(Items from a data source)
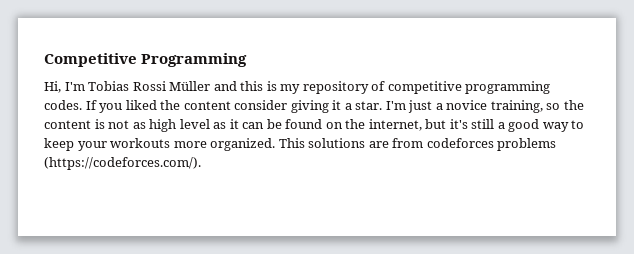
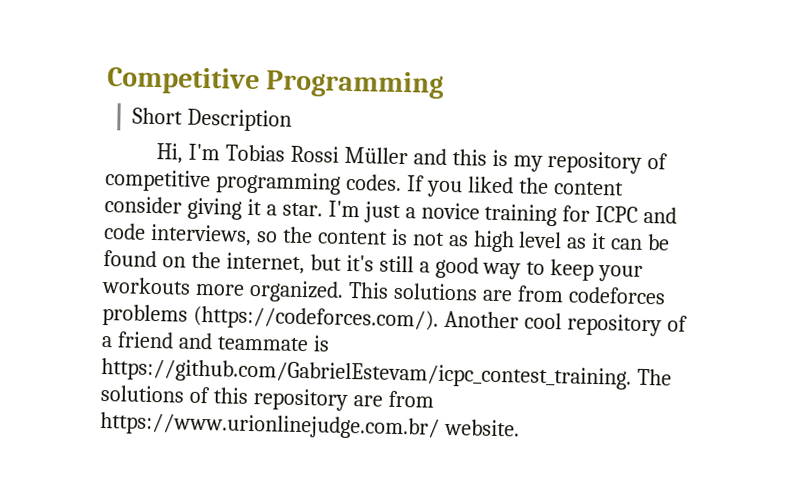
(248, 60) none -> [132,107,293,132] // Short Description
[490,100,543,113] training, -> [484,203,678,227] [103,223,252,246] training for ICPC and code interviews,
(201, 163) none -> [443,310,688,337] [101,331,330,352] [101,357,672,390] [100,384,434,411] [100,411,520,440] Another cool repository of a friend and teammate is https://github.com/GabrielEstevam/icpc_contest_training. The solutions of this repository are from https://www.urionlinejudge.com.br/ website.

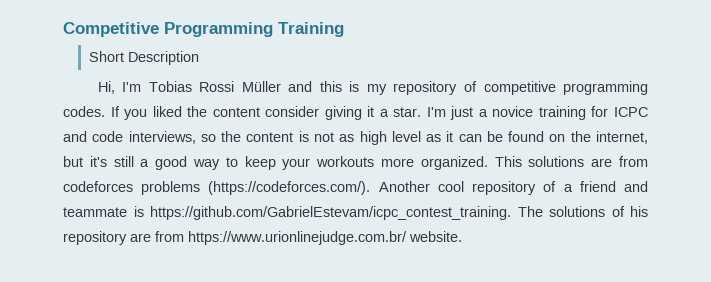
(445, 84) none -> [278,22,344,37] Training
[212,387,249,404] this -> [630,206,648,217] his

==

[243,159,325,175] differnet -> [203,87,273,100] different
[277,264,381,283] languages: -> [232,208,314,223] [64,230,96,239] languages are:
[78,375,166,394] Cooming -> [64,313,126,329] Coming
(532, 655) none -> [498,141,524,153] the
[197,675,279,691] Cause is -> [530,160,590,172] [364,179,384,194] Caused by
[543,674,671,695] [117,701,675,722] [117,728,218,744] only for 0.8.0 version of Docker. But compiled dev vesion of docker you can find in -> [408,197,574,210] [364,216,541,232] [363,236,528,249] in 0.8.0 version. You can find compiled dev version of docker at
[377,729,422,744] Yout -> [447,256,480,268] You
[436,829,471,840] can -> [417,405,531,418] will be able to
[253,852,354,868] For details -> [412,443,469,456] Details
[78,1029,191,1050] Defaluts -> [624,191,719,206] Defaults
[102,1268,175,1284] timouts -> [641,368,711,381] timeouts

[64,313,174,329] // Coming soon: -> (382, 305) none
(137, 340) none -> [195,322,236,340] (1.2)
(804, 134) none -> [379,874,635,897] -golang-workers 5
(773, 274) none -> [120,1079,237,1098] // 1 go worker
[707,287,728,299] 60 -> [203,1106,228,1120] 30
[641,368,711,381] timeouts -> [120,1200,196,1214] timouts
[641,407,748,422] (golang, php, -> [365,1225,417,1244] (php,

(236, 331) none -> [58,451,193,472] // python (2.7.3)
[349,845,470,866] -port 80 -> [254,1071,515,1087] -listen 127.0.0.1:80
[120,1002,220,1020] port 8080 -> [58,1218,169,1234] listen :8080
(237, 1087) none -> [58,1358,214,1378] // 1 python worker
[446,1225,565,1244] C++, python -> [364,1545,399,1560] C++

Problem description: Which lines run from the one holding "[349,845,470,866] -port 80" through the one holding "[446,1225,565,1244] C++, python" in the records above? Repeat them exactly, both included, and nothing more.

Solved problem:
[349,845,470,866] -port 80 -> [254,1071,515,1087] -listen 127.0.0.1:80
[120,1002,220,1020] port 8080 -> [58,1218,169,1234] listen :8080
(237, 1087) none -> [58,1358,214,1378] // 1 python worker
[446,1225,565,1244] C++, python -> [364,1545,399,1560] C++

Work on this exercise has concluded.